[Edit tracking data]
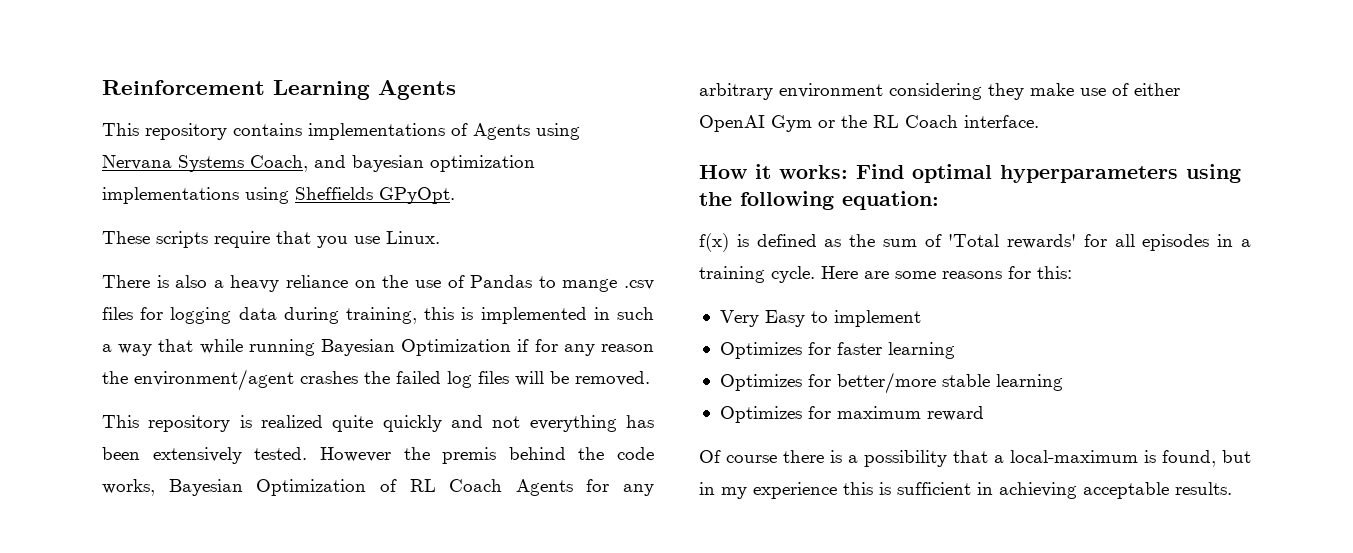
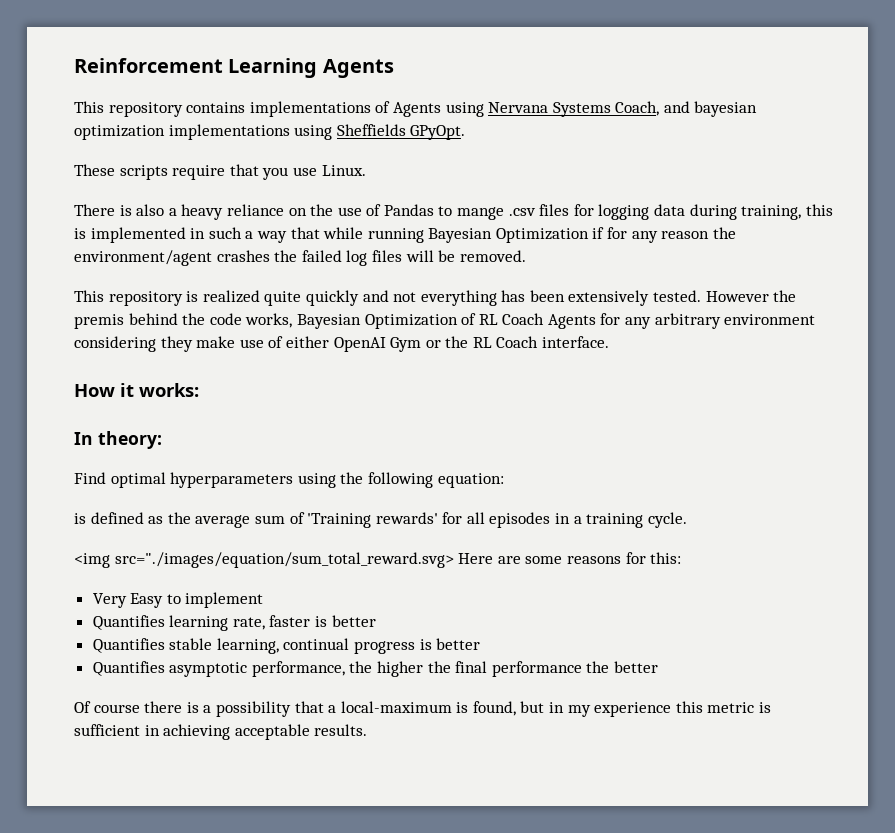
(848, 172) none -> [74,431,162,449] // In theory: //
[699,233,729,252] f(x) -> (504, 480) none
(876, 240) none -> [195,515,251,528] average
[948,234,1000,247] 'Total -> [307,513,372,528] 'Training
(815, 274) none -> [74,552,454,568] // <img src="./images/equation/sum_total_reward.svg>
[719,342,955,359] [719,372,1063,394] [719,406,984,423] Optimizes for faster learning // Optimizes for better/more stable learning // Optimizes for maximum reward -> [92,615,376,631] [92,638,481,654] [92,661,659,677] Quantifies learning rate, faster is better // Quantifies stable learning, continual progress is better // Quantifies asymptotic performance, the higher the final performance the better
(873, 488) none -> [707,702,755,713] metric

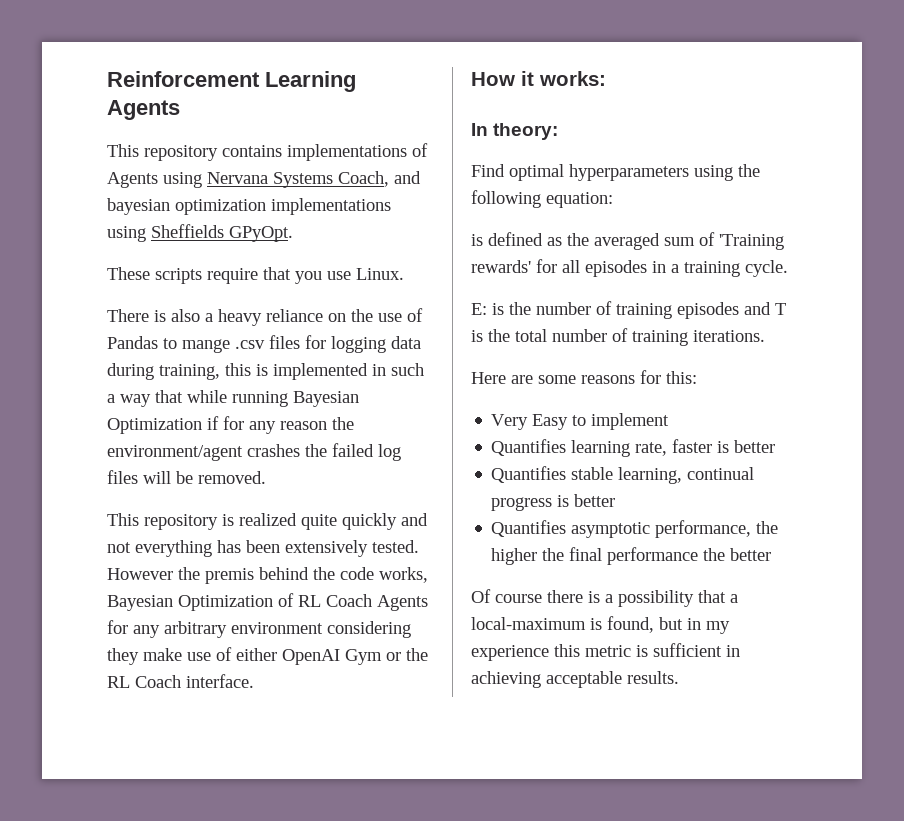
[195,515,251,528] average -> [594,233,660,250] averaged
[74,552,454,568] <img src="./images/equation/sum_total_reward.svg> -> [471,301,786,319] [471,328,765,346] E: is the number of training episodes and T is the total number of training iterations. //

The problem: Once you find the line containing "[195,515,251,528] average ->", copy it and every line after it through the end of the records, exactly as they stand.

Response area:
[195,515,251,528] average -> [594,233,660,250] averaged
[74,552,454,568] <img src="./images/equation/sum_total_reward.svg> -> [471,301,786,319] [471,328,765,346] E: is the number of training episodes and T is the total number of training iterations. //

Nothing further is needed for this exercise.